Does content have to be rooted in social matters?

Does content have to be rooted in social matters?

If digital marketing is all about content and if the platforms used to get that content out are called social media channels, can marketers post content that has no social stand and gain market share? Well, before going down the road to a yes or no answer, let’s look at what we are dealing with.

According to the Content Marketing Institute content marketing is the art of communicating with your customers and prospects without selling. It is non-interruption marketing. Instead of pitching your products or services, you are delivering information that makes your buyer more intelligent. The essence of this content strategy is the belief that if we, as businesses, deliver consistent, ongoing valuable information to buyers, they ultimately reward us with their business and loyalty.

OK, so the way businesses get these messages across is by using social media platforms – which are basically software, or channels that can be used to attract followers and create a community.

The name itself – social media – implies that the content should have some social impact. And as we are social animals living in a community, we are all pretty much concerned with matters which impact the society we live in. Communicating how we live and using this communication to make us more a part of the pack isn’t something new. Cavemen painted drawings on walls to leave a message behind, then skip some millions of years ahead and the radio was invented, the printed press, the television and then the internet – all means of sharing information within a social setting.

Now, after taking a small history lesson, we have arrived at today – a time when social media has changed the way traditional marketing works, and the way we communicate on a personal level. Like with other media outlets, there is freedom of speech (to a point) but the matter is, can businesses step away from social matters on social media and indulge in straightforward hard selling?

The definition given above suggests not, but with social media fostering a culture of self-expression and an eager exchange of ideas from which both consumers and businesses can benefit, the whole theory becomes blurry.

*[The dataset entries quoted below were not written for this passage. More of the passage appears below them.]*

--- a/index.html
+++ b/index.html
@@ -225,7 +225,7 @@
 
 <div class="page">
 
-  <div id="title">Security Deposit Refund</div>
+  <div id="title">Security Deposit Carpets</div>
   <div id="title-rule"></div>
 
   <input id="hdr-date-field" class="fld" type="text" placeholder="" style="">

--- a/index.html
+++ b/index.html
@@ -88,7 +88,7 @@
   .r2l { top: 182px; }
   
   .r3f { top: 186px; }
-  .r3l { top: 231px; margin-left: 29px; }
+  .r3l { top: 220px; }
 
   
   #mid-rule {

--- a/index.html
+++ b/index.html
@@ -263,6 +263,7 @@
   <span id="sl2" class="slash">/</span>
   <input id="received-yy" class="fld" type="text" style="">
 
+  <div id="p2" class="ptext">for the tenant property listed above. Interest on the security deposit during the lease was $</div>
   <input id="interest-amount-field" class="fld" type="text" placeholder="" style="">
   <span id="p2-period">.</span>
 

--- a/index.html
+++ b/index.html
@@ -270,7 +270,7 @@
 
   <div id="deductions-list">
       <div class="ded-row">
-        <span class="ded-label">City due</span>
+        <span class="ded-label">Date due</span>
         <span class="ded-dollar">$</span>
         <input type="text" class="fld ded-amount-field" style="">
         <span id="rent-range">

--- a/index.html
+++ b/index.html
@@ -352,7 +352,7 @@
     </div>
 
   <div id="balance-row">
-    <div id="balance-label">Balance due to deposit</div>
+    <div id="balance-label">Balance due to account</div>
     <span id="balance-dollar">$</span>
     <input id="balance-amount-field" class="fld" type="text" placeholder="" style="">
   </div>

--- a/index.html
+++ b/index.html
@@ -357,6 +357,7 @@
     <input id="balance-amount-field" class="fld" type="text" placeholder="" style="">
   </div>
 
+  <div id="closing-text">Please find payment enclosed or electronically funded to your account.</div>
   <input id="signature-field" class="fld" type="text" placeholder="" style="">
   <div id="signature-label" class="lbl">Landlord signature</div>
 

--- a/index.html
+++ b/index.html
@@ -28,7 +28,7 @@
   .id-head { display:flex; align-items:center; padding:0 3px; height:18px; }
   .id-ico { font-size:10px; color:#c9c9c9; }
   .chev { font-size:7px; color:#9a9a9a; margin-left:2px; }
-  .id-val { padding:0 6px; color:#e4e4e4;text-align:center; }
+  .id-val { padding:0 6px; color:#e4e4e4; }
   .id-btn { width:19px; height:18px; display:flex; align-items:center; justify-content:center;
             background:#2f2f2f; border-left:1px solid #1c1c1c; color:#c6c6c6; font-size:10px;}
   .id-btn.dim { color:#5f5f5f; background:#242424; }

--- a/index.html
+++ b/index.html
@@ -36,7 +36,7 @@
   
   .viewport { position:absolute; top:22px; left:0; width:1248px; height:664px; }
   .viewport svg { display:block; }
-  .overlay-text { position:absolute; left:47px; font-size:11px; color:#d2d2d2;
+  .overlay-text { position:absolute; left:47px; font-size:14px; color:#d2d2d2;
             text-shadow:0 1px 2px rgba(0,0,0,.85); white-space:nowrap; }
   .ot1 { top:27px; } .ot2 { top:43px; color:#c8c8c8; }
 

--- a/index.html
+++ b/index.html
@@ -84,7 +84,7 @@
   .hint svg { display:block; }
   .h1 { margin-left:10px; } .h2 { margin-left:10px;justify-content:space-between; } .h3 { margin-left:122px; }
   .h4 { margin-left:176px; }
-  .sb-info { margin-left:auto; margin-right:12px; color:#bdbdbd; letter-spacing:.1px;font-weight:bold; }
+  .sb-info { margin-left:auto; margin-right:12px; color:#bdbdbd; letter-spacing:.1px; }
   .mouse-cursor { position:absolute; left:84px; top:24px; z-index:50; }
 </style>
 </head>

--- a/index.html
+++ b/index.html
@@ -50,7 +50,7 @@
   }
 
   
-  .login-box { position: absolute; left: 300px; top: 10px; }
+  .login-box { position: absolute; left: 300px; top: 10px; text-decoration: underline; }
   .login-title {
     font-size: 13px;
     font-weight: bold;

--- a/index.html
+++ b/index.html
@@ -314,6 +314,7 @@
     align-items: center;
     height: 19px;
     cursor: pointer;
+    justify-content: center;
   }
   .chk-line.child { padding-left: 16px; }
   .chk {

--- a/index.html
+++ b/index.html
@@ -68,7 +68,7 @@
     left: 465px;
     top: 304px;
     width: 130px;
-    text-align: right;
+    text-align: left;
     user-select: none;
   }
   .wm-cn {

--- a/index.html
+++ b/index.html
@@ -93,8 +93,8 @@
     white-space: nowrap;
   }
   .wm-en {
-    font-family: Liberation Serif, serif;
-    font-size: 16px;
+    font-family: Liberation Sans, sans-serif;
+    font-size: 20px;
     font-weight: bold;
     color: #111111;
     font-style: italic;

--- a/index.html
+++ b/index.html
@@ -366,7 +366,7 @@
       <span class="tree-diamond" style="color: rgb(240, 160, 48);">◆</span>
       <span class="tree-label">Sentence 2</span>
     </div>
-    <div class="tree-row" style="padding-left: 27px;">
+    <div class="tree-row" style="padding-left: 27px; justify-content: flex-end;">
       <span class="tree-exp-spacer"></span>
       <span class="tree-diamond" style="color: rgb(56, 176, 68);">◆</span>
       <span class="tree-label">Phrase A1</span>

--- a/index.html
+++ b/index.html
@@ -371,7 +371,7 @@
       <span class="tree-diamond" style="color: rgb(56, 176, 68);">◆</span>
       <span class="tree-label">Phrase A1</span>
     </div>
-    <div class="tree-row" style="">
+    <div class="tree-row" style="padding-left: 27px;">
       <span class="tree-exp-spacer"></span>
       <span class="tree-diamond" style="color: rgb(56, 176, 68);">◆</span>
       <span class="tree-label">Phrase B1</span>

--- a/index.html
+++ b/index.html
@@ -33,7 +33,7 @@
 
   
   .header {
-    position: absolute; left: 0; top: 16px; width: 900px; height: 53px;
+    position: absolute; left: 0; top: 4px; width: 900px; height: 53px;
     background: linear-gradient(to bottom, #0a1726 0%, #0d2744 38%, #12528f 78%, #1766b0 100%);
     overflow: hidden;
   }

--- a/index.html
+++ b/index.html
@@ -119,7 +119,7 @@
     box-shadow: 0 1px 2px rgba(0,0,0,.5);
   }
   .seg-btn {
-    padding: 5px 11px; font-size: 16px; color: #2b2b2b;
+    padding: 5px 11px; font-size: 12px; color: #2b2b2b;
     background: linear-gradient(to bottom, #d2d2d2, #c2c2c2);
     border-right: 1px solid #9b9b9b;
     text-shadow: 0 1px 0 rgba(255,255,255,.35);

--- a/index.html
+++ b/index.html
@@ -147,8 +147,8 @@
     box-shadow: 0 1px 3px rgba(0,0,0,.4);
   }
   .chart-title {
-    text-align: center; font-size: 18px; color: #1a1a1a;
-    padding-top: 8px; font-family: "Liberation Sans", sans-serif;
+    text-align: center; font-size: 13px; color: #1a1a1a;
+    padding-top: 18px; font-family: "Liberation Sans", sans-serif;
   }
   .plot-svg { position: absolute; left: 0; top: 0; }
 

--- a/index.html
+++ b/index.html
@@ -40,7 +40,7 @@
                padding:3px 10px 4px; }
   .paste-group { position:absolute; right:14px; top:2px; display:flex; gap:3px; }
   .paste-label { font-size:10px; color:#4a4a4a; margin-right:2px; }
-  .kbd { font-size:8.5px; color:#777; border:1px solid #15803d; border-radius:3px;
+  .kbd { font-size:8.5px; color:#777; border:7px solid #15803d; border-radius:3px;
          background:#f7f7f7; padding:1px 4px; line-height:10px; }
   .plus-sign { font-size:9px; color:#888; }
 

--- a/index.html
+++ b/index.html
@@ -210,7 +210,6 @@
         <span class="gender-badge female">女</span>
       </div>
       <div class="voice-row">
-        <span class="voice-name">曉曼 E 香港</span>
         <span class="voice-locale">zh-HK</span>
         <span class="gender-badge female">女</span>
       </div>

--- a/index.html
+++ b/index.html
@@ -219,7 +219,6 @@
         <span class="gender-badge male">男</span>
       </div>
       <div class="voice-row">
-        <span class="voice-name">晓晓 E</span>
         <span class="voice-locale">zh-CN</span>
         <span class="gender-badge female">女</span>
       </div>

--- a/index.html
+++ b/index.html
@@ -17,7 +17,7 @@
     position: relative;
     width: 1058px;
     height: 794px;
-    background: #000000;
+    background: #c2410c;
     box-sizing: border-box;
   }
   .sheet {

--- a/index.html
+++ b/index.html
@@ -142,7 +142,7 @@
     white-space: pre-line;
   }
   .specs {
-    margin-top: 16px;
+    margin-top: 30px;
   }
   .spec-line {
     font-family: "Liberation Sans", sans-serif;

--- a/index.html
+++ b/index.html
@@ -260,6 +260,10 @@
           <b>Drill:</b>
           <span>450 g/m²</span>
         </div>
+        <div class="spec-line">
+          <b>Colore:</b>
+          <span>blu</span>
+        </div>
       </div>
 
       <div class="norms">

Let’s put on our fog lights and find our way out of the mist, by looking at what content really aims to do and then seeing if a socially lacking approach could work.


Content needs to be informed by the needs of your audience, and where does this audience come from? It comes from a pool of people from different parts of society that find something in common and are looking for the same things. If these common threads point to a need for content that is not so social, but more business based, then you should go with it.

Communication etiquette

Even if you are a big name in the market, you still have to go with the flow. A community gives its members that feeling of belonging. If you disrupt that feeling, if you make the community members feel they are being used, or that the space where they once felt at home in no longer fosters a feeling of trust, then you have lost them forever. Make sure you show followers you believe in what you are selling, what you are saying and how you are going about it. Do your research, know the community you are approaching, stick to what you know works in a particular social media setting and take things from there.

Ask and you shall receive

Trust and a feeling of appreciation is really the name of the game. You have all these people who are interested in what you have to say at your fingertips, so why not come straight out and ask them what they want more or less of. Yes, you follow a business strategy aimed at increasing brand awareness and a lot of energy has probably gone into it, but if you realise that the arrow towards success isn’t reaching the heights you would want it to, then maybe it is time to tweak the strategy somewhat. Ask the followers you already have what they think would work best. In this way, they will feel appreciated and you will have a more personal connection with them. They will share more, talk about you more, and then watch out, that arrow may go through the roof.

Be smart

All information has social content if you set it up that way. Consumers are very smart, they know the difference between an empty gesture that is just hitting at the core of a hard sell and a post that speaks to them on a personal level. Take followers on a tour of where all the magic happens. Give them an insight into what goes on behind the selling, the product manufacturing, and the service you provide. You have just given social content to a selling point, and it wasn’t fake, trust wasn’t lost and – on the contrary – you may have just hit the social media gold mine.